_Your objective_
The required output is every entry, printed exactly as written.
——
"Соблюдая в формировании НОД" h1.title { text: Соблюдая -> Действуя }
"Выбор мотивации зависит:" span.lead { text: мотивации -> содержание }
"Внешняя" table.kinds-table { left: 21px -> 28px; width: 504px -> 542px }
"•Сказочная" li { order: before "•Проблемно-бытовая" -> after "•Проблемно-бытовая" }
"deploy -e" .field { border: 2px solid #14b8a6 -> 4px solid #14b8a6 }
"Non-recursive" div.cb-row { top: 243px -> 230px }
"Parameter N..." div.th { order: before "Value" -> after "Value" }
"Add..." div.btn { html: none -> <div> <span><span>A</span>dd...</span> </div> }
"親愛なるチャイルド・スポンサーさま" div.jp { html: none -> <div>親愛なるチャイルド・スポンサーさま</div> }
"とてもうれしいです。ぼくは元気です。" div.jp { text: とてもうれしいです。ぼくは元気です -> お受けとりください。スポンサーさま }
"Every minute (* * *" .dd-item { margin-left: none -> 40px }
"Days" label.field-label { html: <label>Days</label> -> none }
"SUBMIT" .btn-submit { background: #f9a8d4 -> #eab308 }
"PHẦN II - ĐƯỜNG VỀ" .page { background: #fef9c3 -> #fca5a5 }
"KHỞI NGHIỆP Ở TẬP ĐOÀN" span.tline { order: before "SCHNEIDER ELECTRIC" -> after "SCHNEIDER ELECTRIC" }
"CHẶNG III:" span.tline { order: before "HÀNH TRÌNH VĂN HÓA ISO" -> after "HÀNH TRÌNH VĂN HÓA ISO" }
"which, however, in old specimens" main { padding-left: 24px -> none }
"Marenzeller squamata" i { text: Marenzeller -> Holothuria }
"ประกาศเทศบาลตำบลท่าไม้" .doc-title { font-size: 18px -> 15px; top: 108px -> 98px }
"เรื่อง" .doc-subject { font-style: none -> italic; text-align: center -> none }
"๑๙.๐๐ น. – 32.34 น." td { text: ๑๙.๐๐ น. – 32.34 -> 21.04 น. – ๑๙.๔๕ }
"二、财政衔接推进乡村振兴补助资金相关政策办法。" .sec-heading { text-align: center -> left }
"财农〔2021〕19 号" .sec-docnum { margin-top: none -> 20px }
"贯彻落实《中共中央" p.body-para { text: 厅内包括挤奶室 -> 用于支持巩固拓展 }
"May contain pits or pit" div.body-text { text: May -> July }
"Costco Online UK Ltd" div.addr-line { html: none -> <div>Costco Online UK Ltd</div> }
——
_Task response_
"Соблюдая в формировании НОД" h1.title { text: Соблюдая -> Действуя }
"Выбор мотивации зависит:" span.lead { text: мотивации -> содержание }
"Внешняя" table.kinds-table { left: 21px -> 28px; width: 504px -> 542px }
"•Сказочная" li { order: before "•Проблемно-бытовая" -> after "•Проблемно-бытовая" }
"deploy -e" .field { border: 2px solid #14b8a6 -> 4px solid #14b8a6 }
"Non-recursive" div.cb-row { top: 243px -> 230px }
"Parameter N..." div.th { order: before "Value" -> after "Value" }
"Add..." div.btn { html: none -> <div> <span><span>A</span>dd...</span> </div> }
"親愛なるチャイルド・スポンサーさま" div.jp { html: none -> <div>親愛なるチャイルド・スポンサーさま</div> }
"とてもうれしいです。ぼくは元気です。" div.jp { text: とてもうれしいです。ぼくは元気です -> お受けとりください。スポンサーさま }
"Every minute (* * *" .dd-item { margin-left: none -> 40px }
"Days" label.field-label { html: <label>Days</label> -> none }
"SUBMIT" .btn-submit { background: #f9a8d4 -> #eab308 }
"PHẦN II - ĐƯỜNG VỀ" .page { background: #fef9c3 -> #fca5a5 }
"KHỞI NGHIỆP Ở TẬP ĐOÀN" span.tline { order: before "SCHNEIDER ELECTRIC" -> after "SCHNEIDER ELECTRIC" }
"CHẶNG III:" span.tline { order: before "HÀNH TRÌNH VĂN HÓA ISO" -> after "HÀNH TRÌNH VĂN HÓA ISO" }
"which, however, in old specimens" main { padding-left: 24px -> none }
"Marenzeller squamata" i { text: Marenzeller -> Holothuria }
"ประกาศเทศบาลตำบลท่าไม้" .doc-title { font-size: 18px -> 15px; top: 108px -> 98px }
"เรื่อง" .doc-subject { font-style: none -> italic; text-align: center -> none }
"๑๙.๐๐ น. – 32.34 น." td { text: ๑๙.๐๐ น. – 32.34 -> 21.04 น. – ๑๙.๔๕ }
"二、财政衔接推进乡村振兴补助资金相关政策办法。" .sec-heading { text-align: center -> left }
"财农〔2021〕19 号" .sec-docnum { margin-top: none -> 20px }
"贯彻落实《中共中央" p.body-para { text: 厅内包括挤奶室 -> 用于支持巩固拓展 }
"May contain pits or pit" div.body-text { text: May -> July }
"Costco Online UK Ltd" div.addr-line { html: none -> <div>Costco Online UK Ltd</div> }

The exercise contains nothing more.